Under one roof

So, I guess the holidays are officially over. We had the Menkedick crew over yesterday and the last of the gifts were ripped open by the kids. 

Time to put away the glittery centerpiece – the only remaining holiday item out of storage. All the other items were packed up and stored away within 48 hours after Christmas. Except for the lights strung around the trees in the front yard; they remained hanging until a few days ago due to the lack of desire to stand in the cold and try to flip the lights off the top branches without success. 

This holiday felt a little off to me. I still haven’t figured out what made it feel this way. It could be the kids being older.I believe Ri officially knows there is no Santa Claus. She doesn’t readily admit it but I can tell. She knows the Easter Bunny and Tooth Fairy are not real so why would Santa? I try to give her a condensed version of the precious articles I read on line by mothers who explained to their dis-believing children that Santa is simply a symbol of the season of giving and kindness. She nods and listens half-heartedly. She’s always been my old soul; she probably has always known there is no Santa but has kept it secret in order not to disappoint Jon and me. On the other hand, Mario seems to still believe. I don’t think he ponders it too much as long as he has gifts on Christmas morning. And when I put Elfie in his room with his Legos, he ran into our bedroom the next morning and was excited that Elfie liked his Lego men. The magic is somewhat still there, at least. 

It took 12 minutes to open presents Christmas morning. It was 7:17 am when we finished. You know you are in for a long day. You think “I just want to sleep for an entire day” but then the kids leave to hang out with grandma and you wonder “what should I do now they are gone?!” 

Or maybe it was the quick in and out with so many different family members. Christmas Eve at my mom’s for an hour ripping through presents and then to Aunt Susie’s with aunts and uncles and cousins and spouses and dogs (the cousins have chosen to own dogs prior to having kids). Talk to an aunt for five minutes, a cousin for ten. Sing caroles. Open presents. On Christmas Day, host my dad and Meg and then Jon’s mom and brothers. Everyone in for a few hours and then off to another home. Again, part of me is exhausted and ready for five minutes alone and another part of me wants a deep, long conversation with my family member. 
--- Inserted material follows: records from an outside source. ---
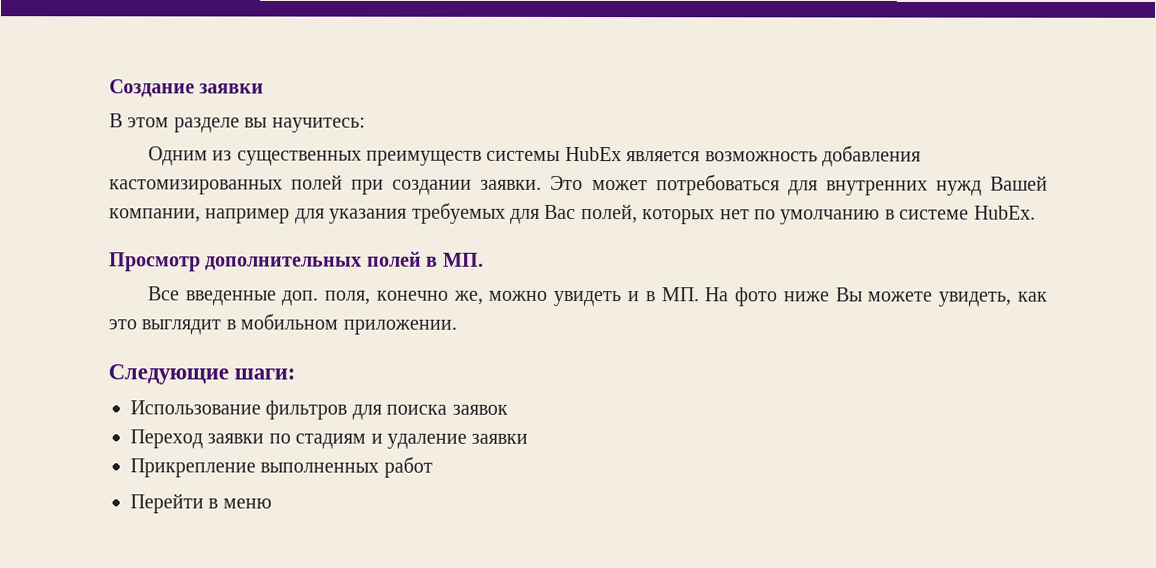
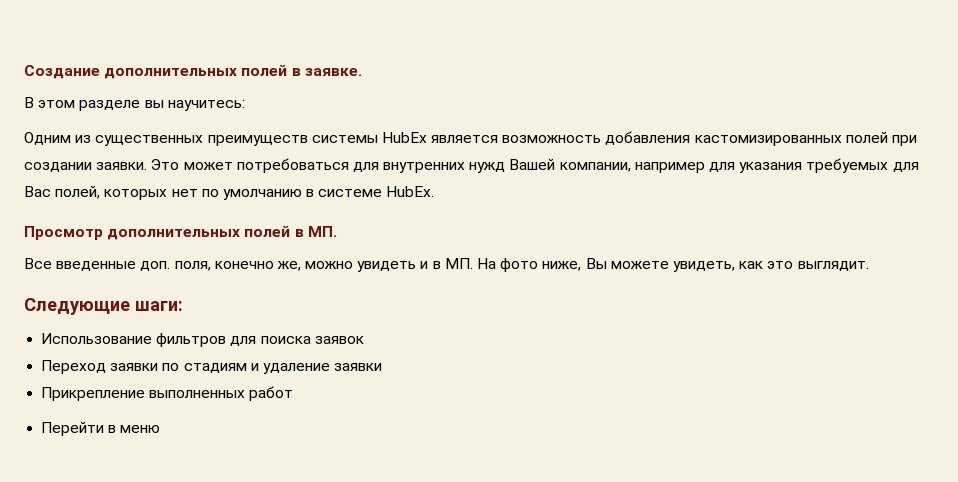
- Создание заявки
+ Создание дополнительных полей в заявке.
- Все введенные доп. поля, конечно же, можно увидеть и в МП. На фото ниже Вы можете увидеть, как это выглядит в мобильном приложении.
+ Все введенные доп. поля, конечно же, можно увидеть и в МП. На фото ниже, Вы можете увидеть, как это выглядит.

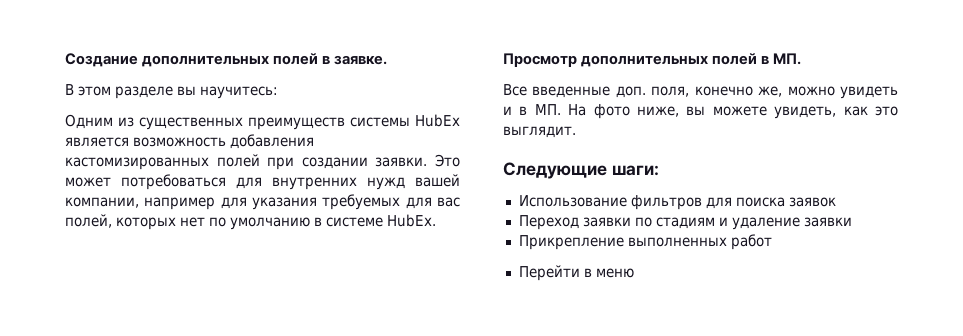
- Это может потребоваться для внутренних нужд Вашей компании, например для указания требуемых для Вас полей, которых нет по умолчанию в системе HubEx.
+ Это может потребоваться для внутренних нужд вашей компании, например для указания требуемых для вас полей, которых нет по умолчанию в системе HubEx.
- Все введенные доп. поля, конечно же, можно увидеть и в МП. На фото ниже, Вы можете увидеть, как это выглядит.
+ Все введенные доп. поля, конечно же, можно увидеть и в МП. На фото ниже, вы можете увидеть, как это выглядит.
Maybe it’s all that yin and yang that leads me to find myself in a state of flux the week between Christmas and New Year’s.  What are my goals for 2016? What do I want for Jon and I? What do I want the kids to accomplish? I want to cook more. I want the kids to engage in more service and not whine when they have to do homework. I want Jon and I to hike. I want to sit still for an entire two hours. I wish Christmas could have lasted longer. I didn’t get to talk to Aunt Julie or Laura….

Step back. 

Take a breath. 

Try for one manageable feat at a time.  I am so bad about thinking of 20 different things to accomplish that I get overwhelmed and accomplish none. 

On New Year’s Eve, we went over to a friend’s house. A couple of Mario’s friends were there and a friend of Maria’s was there. The kids played upstairs and Jon and I hung in the kitchen talking to the adults and catching up with old friends. It was around 11:30 pm and Ri was knocked out upstairs. Jon and I agreed we should hit the road so we could be home at midnight. We were making the rounds saying goodbye when Mario flew into the kitchen crying in pain. 

“It’s broke! I heard it crack!” 

He held his arm. The way he was cradling it and the tears in his eyes had me nervous. A resident doctor was at the party and came over to look at it. She asked some questions and turned and probed it, and then told us we should take him to the ER. Lovely. She made a homemade sling for him and we were off. 

It was broken. 

We got home at 2 am drunk with fatigue. The rest of the weekend was long and tiresome and chill. I looked at Christmas pictures with Ri and reviewed FB posts of family. I cracked up thinking about Mario stealing the white elephant gift from Michael and Susie and Kenny leading us in caroles. I smiled remembering Ri open up her Molly baby from Grandma Lolo and Mario playing checkers with my dad. Alana and Gio excited to give me a box of chocolates. My aunt Julie and I exchanging duplicate pictures of each other in DC.  The girls opening American Girl dolls from Patty. Ri and Grandma Meg playing dolls together. Ben drawing random pieces of food on white papers, rolling them up, and giving them out to everyone. Maria and Anna taking Rocco on a walk together.

I love family. I actually get excited when I know there’s a get-together coming up. Nothing pleased me more than to have both my sis and brother in town a few years ago to share Christmas. This isn’t a new realization by any means. I’ve always been family-oriented. I could never leave Ohio because my parents and family live here. I wouldn’t want to not be close to them. And that’s one of the traits that attracted me to Jon right away. He loves family just as much. 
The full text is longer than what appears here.